For columns, we can specify df.columns to return our column index, which is the list of column names:

Understanding your DataFrame’s indices is critical to making data selection intuitive.

Bracket Notation for Selecting Columns & Rows

The most simple method for selecting columns is via bracket notation. To select a single column, we can pass reference the dataframe name, followed by brackets containing the column name we wish to select.

Below, we select the ‘body’ column by passing the name into brackets. Note that using single brackets returns output as a Series.

Pass in double brackets to return a DataFrame. This seems quirky until we take a look at multiple column selection:

What’s really happening with double brackets is we’re passing a list to the column selectors. So Pandas is preparing to selecting multiple series, or columns, and a multi-series object in Pandas is a DataFrame. Below, we select three columns.

Because the input into column selection is a list, we can even get fancy and use a list comprehension to select columns logically based on their names.

Below, we’re using a list comprehension to select only columns where the first character (index 0) is ‘c’. While not the most practical use case, we can use similar logic to select groups of columns with a common suffix, prefix, etc.

To select rows, rather than columns.
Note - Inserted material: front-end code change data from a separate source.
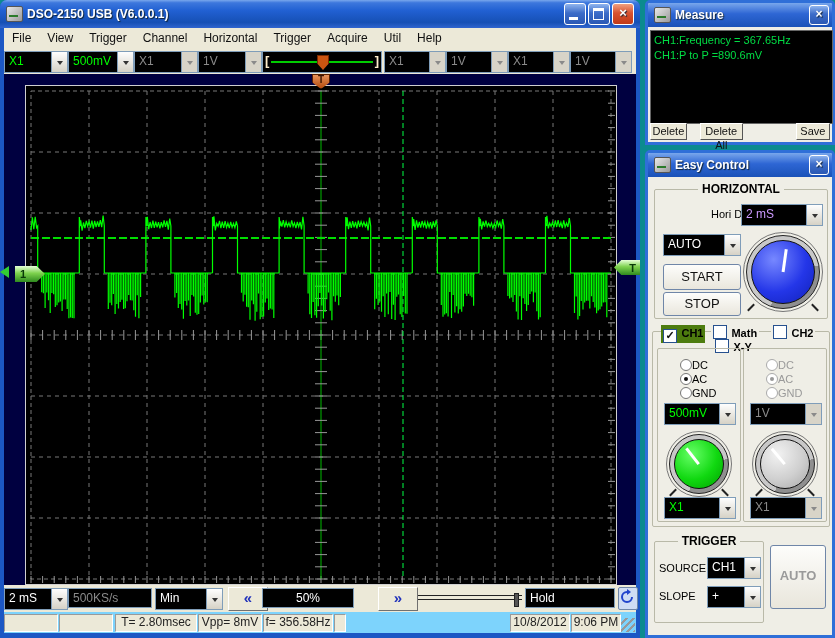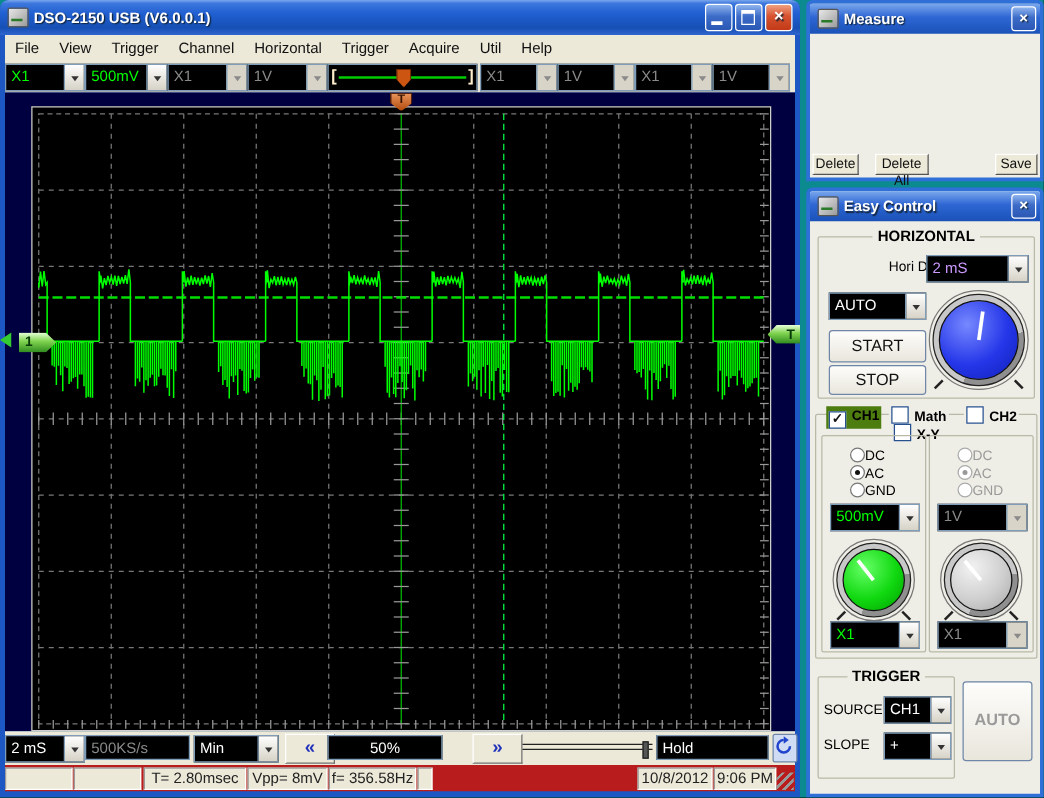--- a/index.html
+++ b/index.html
@@ -49,21 +49,21 @@
     border:1px solid #cfcfcf;}
   .mark-green{position:absolute;background:linear-gradient(180deg,#e6ffd8,#7ed24e 45%,#2e8a1e);
     color:#083a08;font-size:11px;font-weight:bold;display:flex;align-items:center;}
   
   .bbar{position:absolute;left:4px;top:585px;width:632px;height:27px;background:#ece9d8;}
   .blackbox{position:absolute;height:20px;background:#000;border:1px solid #7f9db9;
     font-size:12px;line-height:18px;color:#fff;padding-left:4px;box-sizing:border-box;}
   .nav-btn{position:absolute;height:22px;background:#ece9d8;border:1px solid;
     border-color:#fff #707070 #707070 #fff;color:#2233bb;font-weight:bold;font-size:15px;
     text-align:center;line-height:19px;cursor:pointer;}
-  .statusbar{position:absolute;left:4px;top:612px;width:632px;height:21px;background:#b91c1c;}
+  .statusbar{position:absolute;left:4px;top:612px;width:632px;height:21px;background:#7dd3fc;}
   .cell{position:absolute;top:2px;height:16px;border:1px solid;border-color:#9a9a9a #fff #fff #9a9a9a;
     font-size:12px;line-height:15px;color:#222;text-align:center;background:#ece9d8;}
   
   .groupbox{position:absolute;border:1px solid #b9b9a8;border-radius:2px;}
   .gb-label{position:absolute;top:-8px;left:0;right:0;text-align:center;font-size:12px;font-weight:bold;color:#000;}
   .gb-label span{background:#efeee6;padding:0 4px;}
   .btn3d{position:absolute;background:linear-gradient(180deg,#fdfdfb,#e9e6dc);border:1px solid #6f86a8;
     border-radius:3px;font-size:12px;color:#111;text-align:center;cursor:pointer;}
   .xpbtn{background:#ece9d8;border:1px solid;border-color:#fff #555 #555 #fff;
     font-size:11px;color:#111;text-align:center;cursor:pointer;}
@@ -442,20 +442,25 @@
                 background:repeating-linear-gradient(135deg,transparent 0 3px,#999 3px 5px);"></div>
   </div>
 </div>
 
 <div class="toolwin" style="left:645px;top:0;width:190px;height:145px;box-sizing:border-box;">
   <div class="tw-title">
     <div class="appicon"></div>
     <span>Measure</span>
     <div class="tw-close">×</div>
   </div>
+  <div style="position:absolute;left:2px;top:27px;width:178px;height:90px;background:#000;
+              border:1px solid #666;padding:2px 0 0 3px;">
+    <div style="font-size: 11px; line-height: 15px; color: rgb(0, 221, 68);">CH1:Frequency = 367.65Hz</div>
+    <div style="font-size: 11px; line-height: 15px; color: rgb(0, 221, 68);">CH1:P to P =890.6mV</div>
+  </div>
   <div style="position:absolute;left:2px;top:120px;width:180px;display:flex;gap:13px;">
     <div class="xpbtn" style="width:56px;height:15px;line-height:14px;">Delete</div>
     <div class="xpbtn" style="width:66px;height:15px;line-height:14px;text-align:center;">Delete All</div>
     <div class="xpbtn" style="width:52px;height:15px;line-height:14px;margin-left:40px;">Save</div>
   </div>
 </div>
 
 <div class="toolwin" style="left:645px;top:150px;width:190px;height:488px;box-sizing:border-box;border-radius:5px 5px 0 0;">
   <div class="tw-title">
     <div class="appicon"></div>

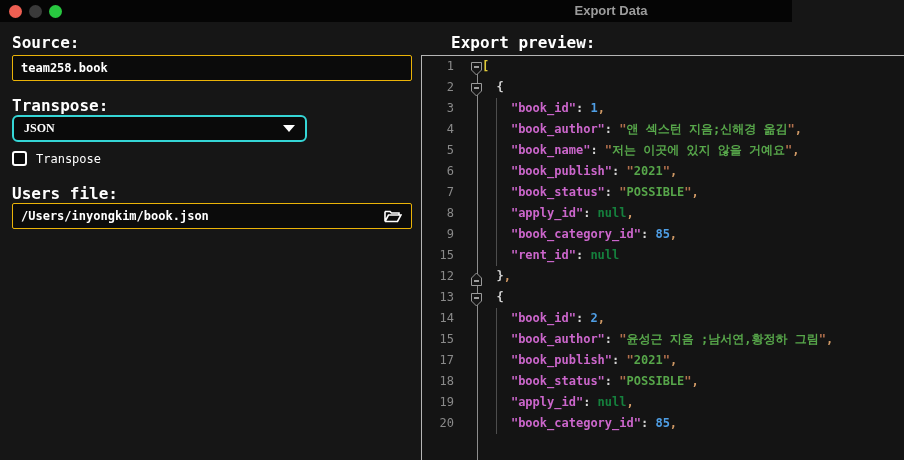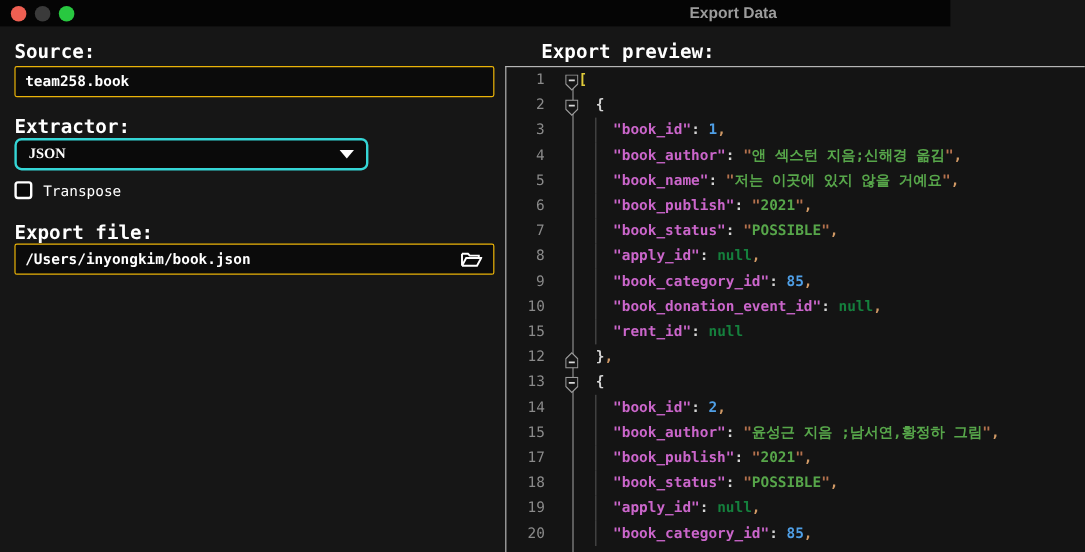--- a/index.html
+++ b/index.html
@@ -78,32 +78,32 @@
   <div class="dot mid"></div>
   <div class="dot green"></div>
   <div class="win-title">Export Data</div>
 </div>
 
 <div class="flabel lbl-source">Source:</div>
 <div class="tinput in-source">
   <span class="val">team258.book</span>
 </div>
 
-<div class="flabel lbl-extract">Extractor:</div>
+<div class="flabel lbl-extract">Transpose:</div>
 <div class="dropdown">
   <span class="val">JSON</span>
   <span class="dd-arrow"></span>
 </div>
 
 <div class="chk-row">
   <span class="chk-box"></span>
   <span class="chk-lab">Transpose</span>
 </div>
 
-<div class="flabel lbl-output">Export file:</div>
+<div class="flabel lbl-output">Users file:</div>
 <div class="tinput in-output">
   <span class="val">/Users/inyongkim/book.json</span>
   <span class="folder-btn">
     <svg width="18" height="14" viewBox="0 0 18 14">
       <path d="M1 2.5 L6 2.5 L7.5 4 L15 4 L15 6" fill="none" stroke="#ffffff" stroke-width="1.6"></path>
       <path d="M1 12.5 L1 2.5 M1 12.5 L13.5 12.5 L17 6 L4.5 6 L1 12.5" fill="none" stroke="#ffffff" stroke-width="1.6" stroke-linejoin="miter"></path>
       <path d="M4.5 6 L13.5 12.5" fill="none" stroke="none"></path>
     </svg>
   </span>
 </div>
@@ -168,26 +168,20 @@
         <div class="cd"><span class="tok-ws">    </span><span class="tok-k">"apply_id"</span><span class="tok-pn">: </span><span class="tok-u">null</span><span class="tok-cm">,</span></div>
         <span class="guide"></span>
       </div>
       <div class="code-row">
         <div class="ln">9</div>
         <div class="fm"></div>
         <div class="cd"><span class="tok-ws">    </span><span class="tok-k">"book_category_id"</span><span class="tok-pn">: </span><span class="tok-n">85</span><span class="tok-cm">,</span></div>
         <span class="guide"></span>
       </div>
       <div class="code-row">
-        <div class="ln">10</div>
-        <div class="fm"></div>
-        <div class="cd"><span class="tok-ws">    </span><span class="tok-k">"book_donation_event_id"</span><span class="tok-pn">: </span><span class="tok-u">null</span><span class="tok-cm">,</span></div>
-        <span class="guide"></span>
-      </div>
-      <div class="code-row">
         <div class="ln">15</div>
         <div class="fm"></div>
         <div class="cd"><span class="tok-ws">    </span><span class="tok-k">"rent_id"</span><span class="tok-pn">: </span><span class="tok-u">null</span></div>
         <span class="guide"></span>
       </div>
       <div class="code-row">
         <div class="ln">12</div>
         <div class="fm">
           <span class="marker"><svg width="11" height="14" viewBox="0 0 11 14">
               <path d="M5.5 1 L10.5 6 V13.5 H0.5 V6 Z" fill="#161616" stroke="#9a9a9a"></path>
We need to supply a slice. Single values are reserved for columns, but adding a colon as below will allow us to slice the rows we need. Here we’re just grabbing the first row by slicing from 0 to 1 (not inclusive).

By increasing the endpoint of our slice by 1 to 2, we grab the first two rows.

Beyond simple slicing, we tend to use logical conditions to subset rows, e.g. “make” == ‘Kia’ if we only want to look at Kia cars, and so on. We’ll explore those shortly, but first let’s look at one more clever way to grab columns using some helpful builtin functions.

The select_dtype() method allows us to select columns in our DataFrame matching one ore more provided datatypes:

Here we’ve selected our numeric columns by passing “float” and “integer” into the list of datatypes to retrieve.

Logical Filters

More often than not, we tend to select columns specifically, that is to say we only need columns ‘a’, ‘b’, and ‘c’ for our analysis, so we’ll grab those and ignore the rest. With rows, we tend to want to select them logically. Pandas has a few mechanisms for doing this. The most common (not my favorite, but necessary to know) is using a Boolean condition within brackets to subset your data.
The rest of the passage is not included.